Wir Menschen versuchen uns mit Hilfe dieser Bilder vorzustellen, wie Gott ist, obwohl wir selber wissen, dass es unmöglich ist, Gottes Wesen umfassend zu begreifen. Würde Gott uns dies in den zehn Geboten verbieten, wären wir hoffnungslos überfordert. Es gäbe für uns keine Möglichkeit, mit Gott in eine Beziehung zu treten, weil er dadurch völlig unzugänglich wäre. Gott fordert uns aber in diesen beiden ersten Geboten gerade dazu auf, ihn anzubeten und ihm zu dienen. Doch dies können wir nur tun, wenn wir eine klare Vorstellung von Gott als Gegenüber haben.
Natürlich müssen wir dabei trotzdem vorsichtig sein. Es geschieht leicht, dass wir von Gott eine einseitige Vorstellung haben. Die Beziehung zu ihm kann nur dann lebendig bleiben, wenn wir Gott immer wieder von einer neuen Seite kennen lernen. Unser Bild darf sich unser Leben lang erweitern. Wir können dadurch laufend neue Wege und Möglichkeiten finden, wie wir Gott anbeten und dienen können. Warum sollen uns nicht gerade auch künstlerische Darstellungen dabei helfen, Gottes Wesen auf eine neue Art zu entdecken? Nur wenn wir solche Objekte zu Götzen machen, die unser Leben bestimmen, und wir ihnen mehr Beachtung schenken als der Anbetung von Gott selbst, dann entspricht unser Leben und Handeln nicht dem, was Gott für uns in den zehn Geboten vorgesehen hat. Doch mir scheint, dass dies weit seltener geschieht, als dass uns andere Dinge zu Götzen werden, die eigentlich gar keine Ähnlichkeit mit Gott haben, und trotzdem immer wieder seinen Thron zu erklimmen versuchen. Diese müssen wir radikal aus unserem Leben entfernen. so dass der Platz wieder frei wird für die Anbetung des wahren Gottes.
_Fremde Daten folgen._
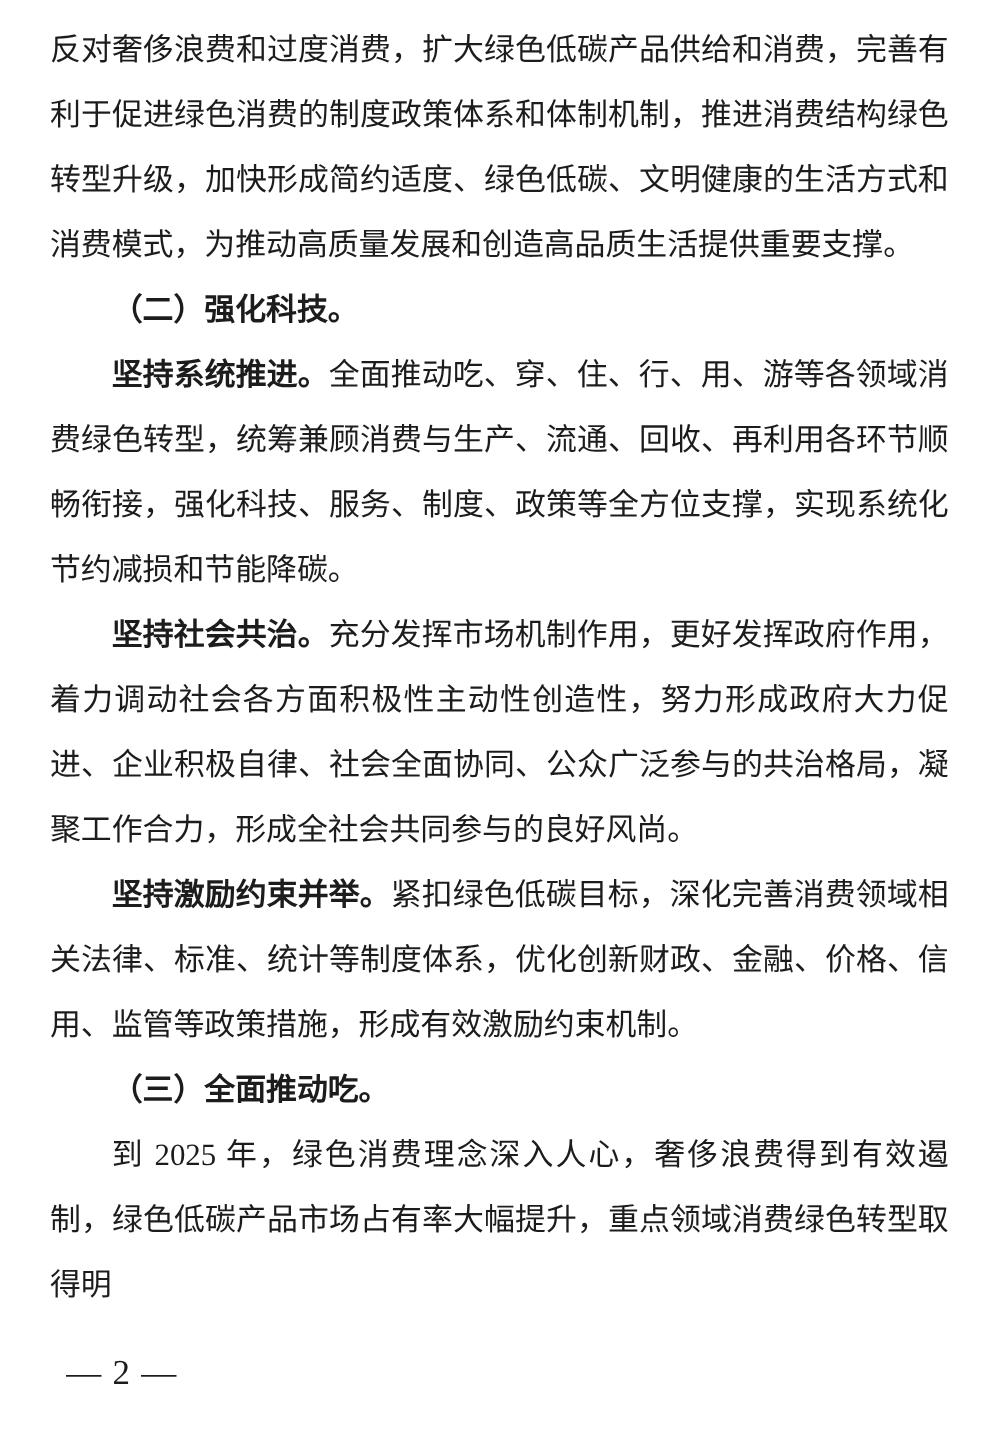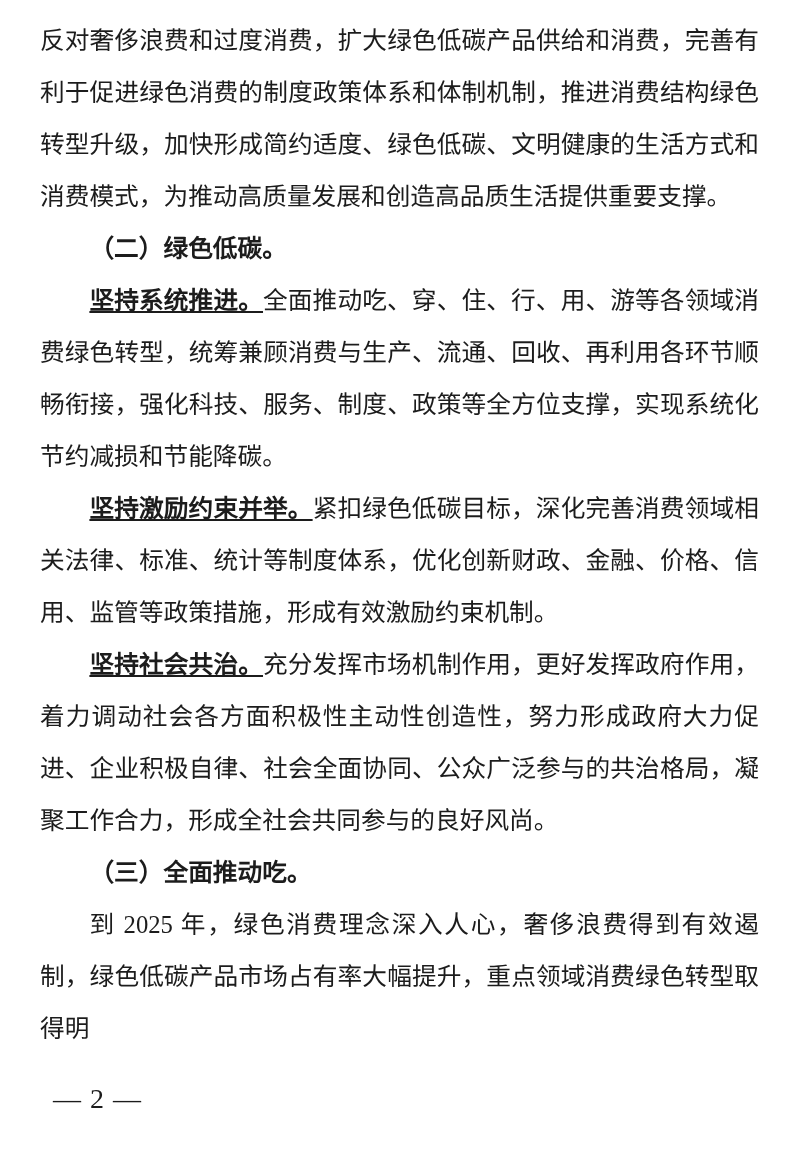--- a/index.html
+++ b/index.html
@@ -30,21 +30,20 @@
     text-justify: inter-ideograph;
     letter-spacing: 0;
     word-break: normal;
     line-break: strict;
   }
   .para.indent {
     text-indent: 2em;
   }
   .bold-run {
     font-weight: 700;
-    text-decoration: underline;
   }
   .heading-run {
     font-weight: 700;
   }
   .page-footer {
     position: absolute;
     left: 53px;
     top: 1082px;
     font-size: 28px;
     line-height: 34px;
@@ -53,28 +52,28 @@
   }
 </style>
 </head>
 <body>
 
 <div class="page">
   <div class="doc-body">
 
     <p class="para"><span>反对奢侈浪费和过度消费，扩大绿色低碳产品供给和消费，完善有利于促进绿色消费的制度政策体系和体制机制，推进消费结构绿色转型升级，加快形成简约适度、绿色低碳、文明健康的生活方式和消费模式，为推动高质量发展和创造高品质生活提供重要支撑。</span></p>
 
-    <p class="para indent"><span class="heading-run">（二）绿色低碳。</span></p>
+    <p class="para indent"><span class="heading-run">（二）强化科技。</span></p>
 
     <p class="para indent"><span class="bold-run">坚持系统推进。</span><span>全面推动吃、穿、住、行、用、游等各领域消费绿色转型，统筹兼顾消费与生产、流通、回收、再利用各环节顺畅衔接，强化科技、服务、制度、政策等全方位支撑，实现系统化节约减损和节能降碳。</span></p>
 
 
+    <p class="para indent"><span class="bold-run">坚持社会共治。</span><span>充分发挥市场机制作用，更好发挥政府作用，着力调动社会各方面积极性主动性创造性，努力形成政府大力促进、企业积极自律、社会全面协同、公众广泛参与的共治格局，凝聚工作合力，形成全社会共同参与的良好风尚。</span></p>
+
     <p class="para indent"><span class="bold-run">坚持激励约束并举。</span><span>紧扣绿色低碳目标，深化完善消费领域相关法律、标准、统计等制度体系，优化创新财政、金融、价格、信用、监管等政策措施，形成有效激励约束机制。</span></p>
-
-    <p class="para indent"><span class="bold-run">坚持社会共治。</span><span>充分发挥市场机制作用，更好发挥政府作用，着力调动社会各方面积极性主动性创造性，努力形成政府大力促进、企业积极自律、社会全面协同、公众广泛参与的共治格局，凝聚工作合力，形成全社会共同参与的良好风尚。</span></p>
 
     <p class="para indent"><span class="heading-run">（三）全面推动吃。</span></p>
 
     <p class="para indent"><span>到 2025 年，绿色消费理念深入人心，奢侈浪费得到有效遏制，绿色低碳产品市场占有率大幅提升，重点领域消费绿色转型取得明</span></p>
 
   </div>
 
   <div class="page-footer"><span>— 2 —</span></div>
 </div>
Gott verbietet uns nicht, dass wir uns praktische Vorstellungen und Bilder machen von seinem Wesen und von der Art seines Wirkens. Dieses Verständnis des zweiten Gebots greift wesentlich zu kurz, und wer den Text genau liest muss sagen, dass man ihn so sogar völlig missversteht. Es geht hier nicht darum, Gott selbst darzustellen, sondern um die von Menschenhand geschaffenen Götter, die mit Gott selbst überhaupt nichts zu tun haben.
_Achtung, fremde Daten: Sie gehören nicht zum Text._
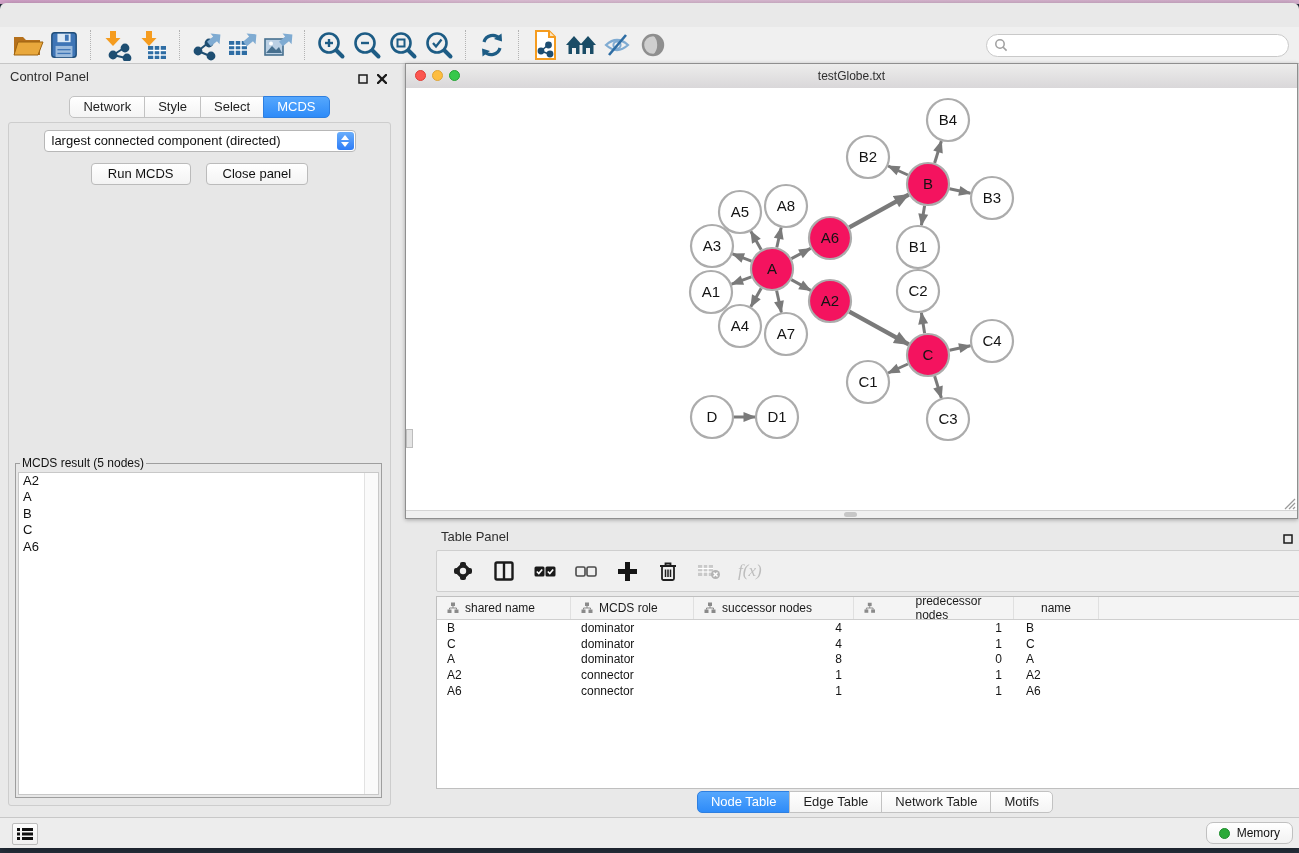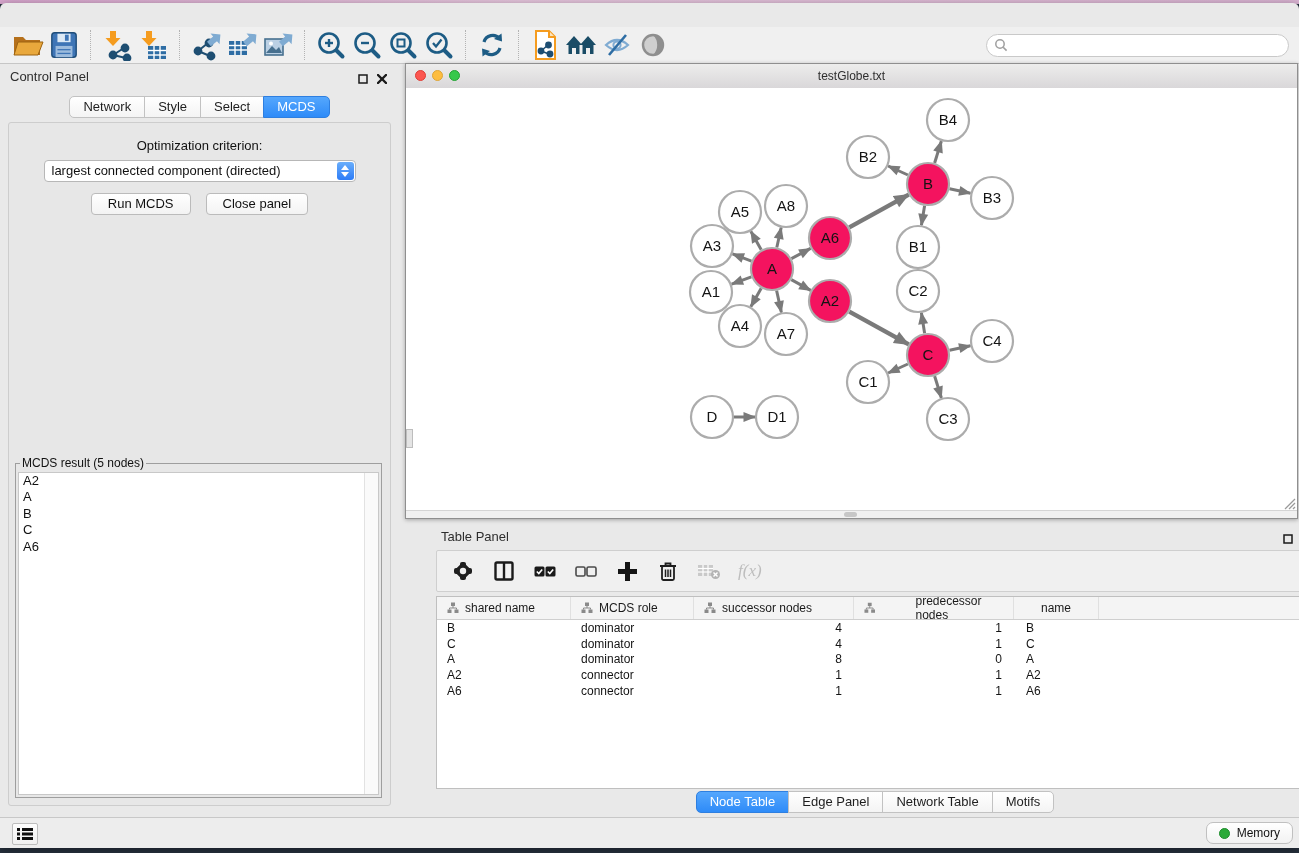--- a/index.html
+++ b/index.html
@@ -282,21 +282,20 @@
     </svg>
   </div>
   <div class="cp-tabs">
       <div class="seg first">Network</div>
       <div class="seg">Style</div>
       <div class="seg">Select</div>
       <div class="seg last active">MCDS</div>
     </div>
 
   <div class="cp-body">
-    <div class="opt-label">Optimization criterion:</div>
     <div class="select">
       <span>largest connected component (directed)</span>
       <span class="stepper">
           <span class="up"></span>
           <span class="down"></span>
         </span>
     </div>
     <div class="cp-buttons">
       <button class="btn">Run MCDS</button>
       <button class="btn">Close panel</button>
@@ -601,21 +600,21 @@
             <div class="td l" style="width: 123px;">connector</div>
             <div class="td r" style="width: 160px;">1</div>
             <div class="td r" style="width: 160px;">1</div>
             <div class="td name" style="width: 85px;">A6</div>
           </div>
         </div>
     </div>
 
     <div class="table-tabs">
         <div class="seg first active">Node Table</div>
-        <div class="seg">Edge Panel</div>
+        <div class="seg">Edge Table</div>
         <div class="seg">Network Table</div>
         <div class="seg last">Motifs</div>
       </div>
   </div>
 
   <div class="statusbar">
     <div class="list-btn">
       <svg width="16" height="14" viewBox="0 0 16 14">
         <g fill="#111">
           <rect x="0" y="1" width="3" height="3"></rect>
Soll Gott in einem künstlerischen Werk dargestellt werden, dann muss das sicher sehr behutsam angegangen werden. Es ist der ganz persönliche Ausdruck von der Vorstellung, die der Künstler von Gott hat. Er teilt diese seinem Publikum mit, im Wissen, dass es nur einen ganz kleinen Punkt davon beleuchtet, wie Gott wirklich ist. Eine wunderbare Möglichkeit, eine ganz neue Sicht von Gott kennen zu lernen.